Um Dia Antes De Completar 57 Anos, A Partida Clandestina
(A incrível história da mulher que nasceu no dia 10 de dezembro e morreu no dia 9 de dezembro)
Se eu fosse eu|Do R7
Um câncer no ovário e a sentença de morte que chega, sem vergonha de avisar. Nos textos, a morte sempre por perto. Clarice Lispector descobriu o câncer no ovário poucos meses antes de morrer. Na entrevista concedida ao jornalista Júlio Lerner, da TV Cultura, em fevereiro de 1977, fez um pacto com a morte. Pediu ao jornalista que a entrevista só fosse exibida depois que ela partisse. Dez meses depois, Clarice se foi. E a entrevista exibida em alto estilo, com ar de exclusiva, nunca morreu.
- Mas você não renasce e se renova a cada trabalho novo?
- Bom... (ela respira fundo antes de erguer finalmente os olhos) Agora, eu morri. Vamos ver se renasço de novo. Por enquanto estou morta. Estou falando do meu túmulo.
Clarice flertou tanto com a morte em cartas, nos contos e romances e nas raras entrevistas que concedeu. “Ah como queria morrer”, escreveu em “Uma Aprendizagem ou o Livro dos Prazeres”. As personagens se equilibravam entre a vida e a morte, numa complexa montanha-russa de emoções. Achava a morte misteriosa e distante. Na entrevista concedida aos jornalistas Affonso Romano de Sant’anna, Marina Colasanti e João Salgueiro, em outubro de 1976, ao MIS – RJ, 14 meses antes da morte dela, Clarice pergunta: “Quando eu morrer, que eu não sei quando é... – Affonso interrompe: “Nem pretende, né?” “Não, não pretendo... Será que tem Coca-Cola e Pepsi Cola ainda? Daqui a não sei quanto tempo...”
A morte: presságio de cartomante. Macabéa morre atropelada em "A Hora da Estrela”, romance eterno, que Clarice não viu brilhar. Não deu tempo. Ela sabia que o tempo e as sensações tinham poder.
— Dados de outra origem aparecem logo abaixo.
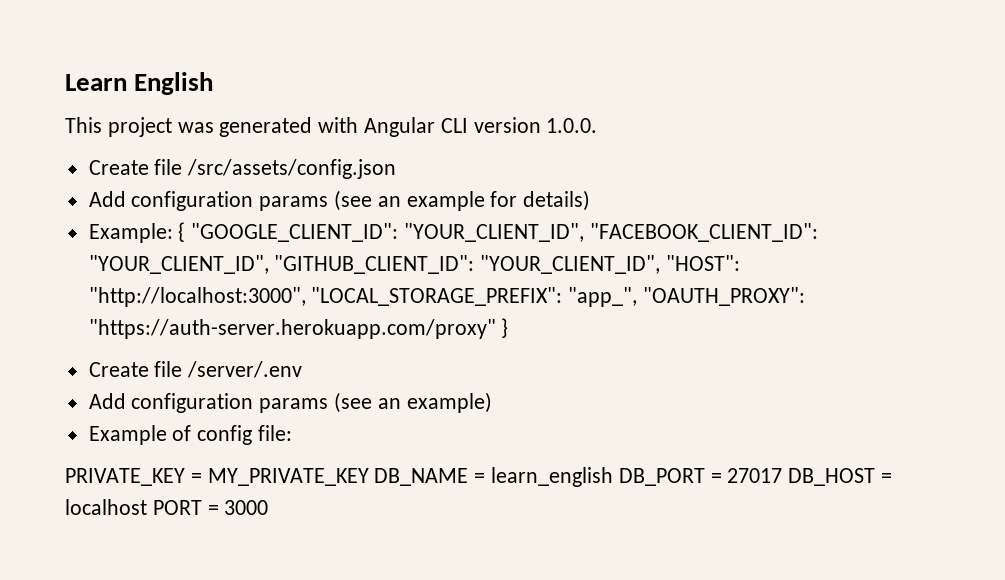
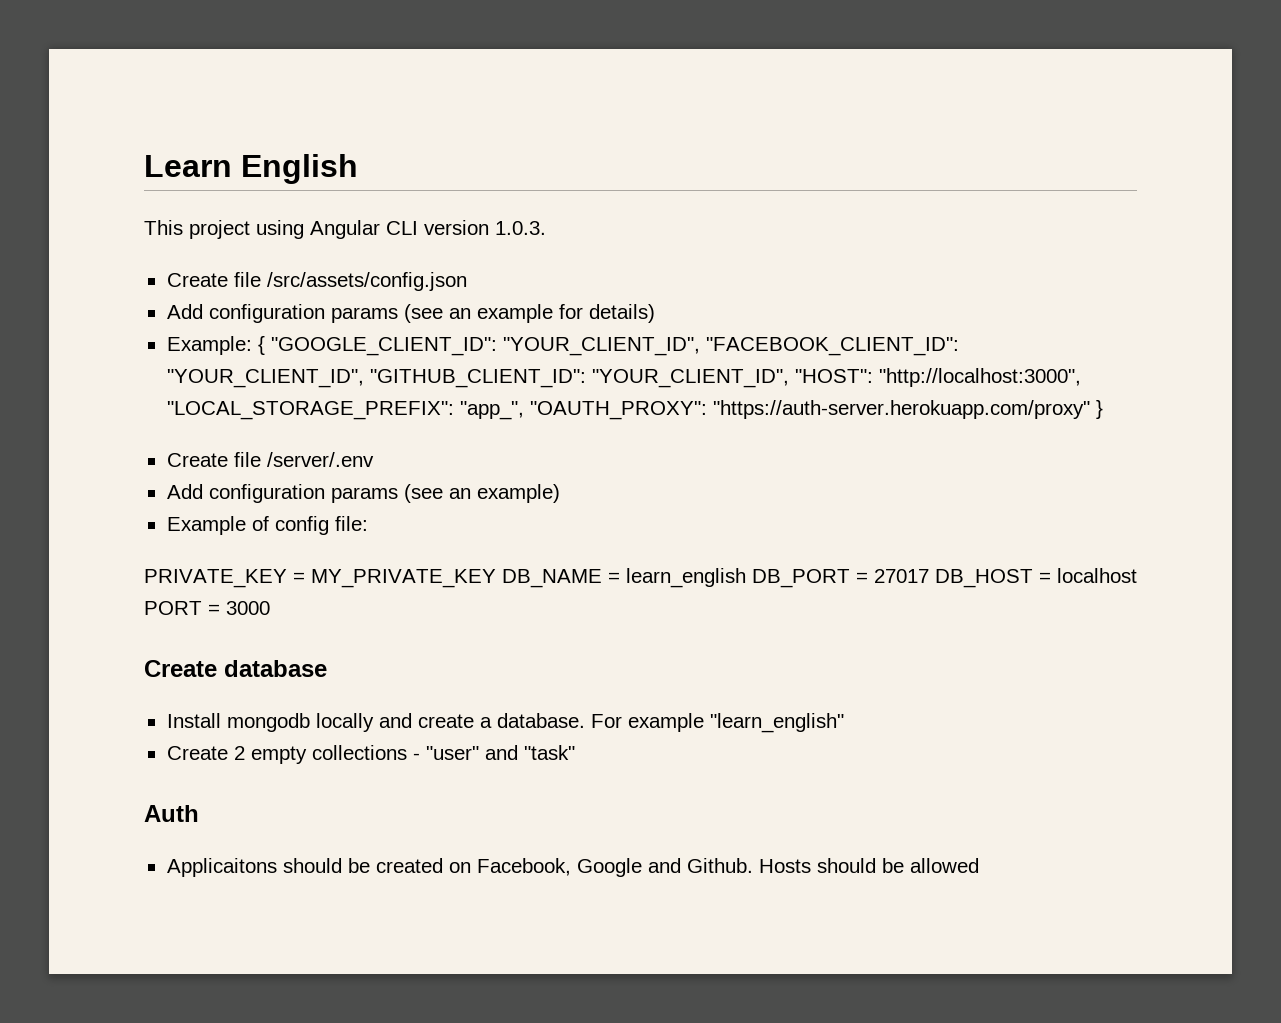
[177,117,359,137] was generated with -> [256,220,304,239] using
[546,118,598,133] 1.0.0. -> [495,221,546,235] 1.0.3.
(269, 507) none -> [144,660,327,677] [166,713,844,733] [166,745,575,764] [144,805,199,822] [166,858,979,877] // Create database // Install mongodb locally and create a database. For example "learn_english" // Create 2 empty collections - "user" and "task" // Auth // Applicaitons should be created on Facebook, Google and Github. Hosts should be allowed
Dois anos antes de morrer, disse à amiga Olga Borelli: “Vou morrer de um bruto câncer”. Previu e pra Paris partiu. Em junho de 1977, já com os primeiros sinais da doença, viajou com Olga em busca de luz, na cidade-luz. Voltou rápido. Tinha pressa de sofrer. Os ovários de Macabéa secaram. E, curiosamente, os de Clarice também. Dizem que previa os últimos dias. “Uma pessoa sabe quando está morrendo”. Já internada em um hospital público do Rio de Janeiro, Clarice pediu à amiga Rosa Cass que trouxesse uma cerveja preta e comidas típicas judaicas. Escondida de enfermeiros, bebeu a cerveja com gosto de felicidade clandestina. Sempre disse que gostaria de morrer escrevendo: “inclusive eu já morri a morte dos outros”, mas agora morro de embriaguez da vida”.
Como tudo na vida de Clarice é uma epifania, a morte da escritora acontece um dia antes de ela completar 57 anos. Deixou dois filhos, Pedro e Paulo, e uma vasta obra misteriosa, a cada dia sendo descoberta e revisitada. Clarice enfrentou a vida e a morte com palavras de canhão. Uma guerra de sentimentos, que lutavam uns com os outros. Não sabia ser pouco. Nem simples.
No dia 9 de dezembro de 1977, morre Clarice Lispector. Dia 10 de dezembro de 1920, nasce Chaya Pinkhasovna Lispector. Chaya, em hebraico, significa “vida”. A caçula de uma família ucraniana, de olhos vibrantes e enigmáticos e poucas palavras, mas com muitas sensações. A mulher que nasceu para o mundo. A ucraniana mais brasileira do universo, traduzida em 32 idiomas, cujos livros iluminam as bibliotecas e livrarias de 40 países. Como é difícil escrever sobre a morte de Clarice... ela está vivíssima! Sempre à procura de algo. O quê? Nem ela sabia. “Eu vou me seguindo, não sei o que vai dar...”
Clarice dizia: “Se eu tivesse que dar um título à minha vida seria: à procura da própria coisa”.
Pesquisa: “À procura da própria coisa – Uma Biografia de Clarice Lispector”, de Teresa Montero. Editora Rocco.